1st January 1863 was the day of the Emancipation Proclamation in the United States. This stated that: “all persons held as slaves within any state, or designated part of the state, the people whereof shall be in rebellion against the United States, shall be then, thenceforward and forever free”
Slavery was officially abolished in the United States on 1st February 1865 as a result of the passing of the Thirteenth Amendment to the United States Constitution. President Lincoln was anxious that the Emancipation Proclamation should not be seen as a temporary measure made during the Civil War. Yet in spite of all the good intentions, racial segregation continued throughout most of the following century and racism continues to remain an important issue.
The United Nations International Day of Remembrance of Slavery Victims and the Transatlantic Slave Trade is an occasion to consider the causes, consequences and lessons to be gained from the transatlantic slave trade. The theme for 2013 is Forever Free: Celebrating Emancipation when tribute will be paid to all those who worked tirelessly to overturn the acceptance of the slave trade as an institution that was legitimate and moral.
International Day of Remembrance of the Victims
of Slavery and the Transatlantic Slave Trade
Theme for 2013: “Forever Free: Celebrating Emancipation”

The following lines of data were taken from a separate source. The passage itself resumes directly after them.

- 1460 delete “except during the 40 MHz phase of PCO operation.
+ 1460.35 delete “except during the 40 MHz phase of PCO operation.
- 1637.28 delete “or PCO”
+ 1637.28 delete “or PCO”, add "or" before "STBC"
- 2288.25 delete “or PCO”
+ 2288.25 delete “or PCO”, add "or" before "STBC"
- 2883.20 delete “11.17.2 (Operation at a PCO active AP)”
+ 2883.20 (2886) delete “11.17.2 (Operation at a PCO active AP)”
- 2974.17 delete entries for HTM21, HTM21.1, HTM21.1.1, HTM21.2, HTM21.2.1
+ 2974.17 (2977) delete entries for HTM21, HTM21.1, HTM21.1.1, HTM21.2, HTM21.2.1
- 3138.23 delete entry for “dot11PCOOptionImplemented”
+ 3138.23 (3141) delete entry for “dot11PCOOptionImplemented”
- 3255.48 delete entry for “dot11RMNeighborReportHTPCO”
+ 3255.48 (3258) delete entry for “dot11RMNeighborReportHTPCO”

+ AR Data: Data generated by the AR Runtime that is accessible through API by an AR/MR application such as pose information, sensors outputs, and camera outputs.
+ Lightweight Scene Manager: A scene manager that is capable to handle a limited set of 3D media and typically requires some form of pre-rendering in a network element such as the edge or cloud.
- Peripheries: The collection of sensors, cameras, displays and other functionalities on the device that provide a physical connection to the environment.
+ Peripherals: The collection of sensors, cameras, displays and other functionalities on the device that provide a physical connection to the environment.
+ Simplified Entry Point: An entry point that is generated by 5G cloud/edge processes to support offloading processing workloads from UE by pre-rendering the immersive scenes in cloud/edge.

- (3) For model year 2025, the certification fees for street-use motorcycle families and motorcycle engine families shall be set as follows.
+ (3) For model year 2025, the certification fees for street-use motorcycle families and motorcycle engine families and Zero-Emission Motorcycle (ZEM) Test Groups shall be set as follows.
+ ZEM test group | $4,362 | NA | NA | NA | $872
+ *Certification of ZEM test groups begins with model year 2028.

For over 400 years, more than 15 million men, women and children were the victims of the tragic transatlantic slave trade, one of the darkest chapters in human history.
The annual observance of 25 March as the International Day of Remembrance for the Victims of Slavery and the Transatlantic Slave Trade serves as an opportunity to honour and remember those who suffered and died at the hands of the brutal slavery system, and to raise awareness about the dangers of racism and prejudice today.
This year’s theme, “Forever Free: Celebrating Emancipation,” pays tribute to the emancipation of slaves in nations across the world. This year is particularly important with many key anniversaries, including 220 years since France’s General Emancipation decree liberated all slaves in present-day Haiti; 180 years since the Slavery Abolition Act of 1833 ended slavery in Canada, the British West Indies and the Cape of Good Hope; and 170 years ago, the Indian Slavery Act of 1843 was signed. Slavery was also abolished 165 years ago in France; 160 years ago in Argentina; 150 years ago in the Dutch colonies; and 125 years ago in Brazil.
2013 is also the 150th anniversary of the Emancipation Proclamation in the United States, which declared that, on 1 January 1863, all persons held as slaves within any States, or designated part of the State, the people whereof shall be in rebellion against the United States, shall be then, thenceforward, and forever free.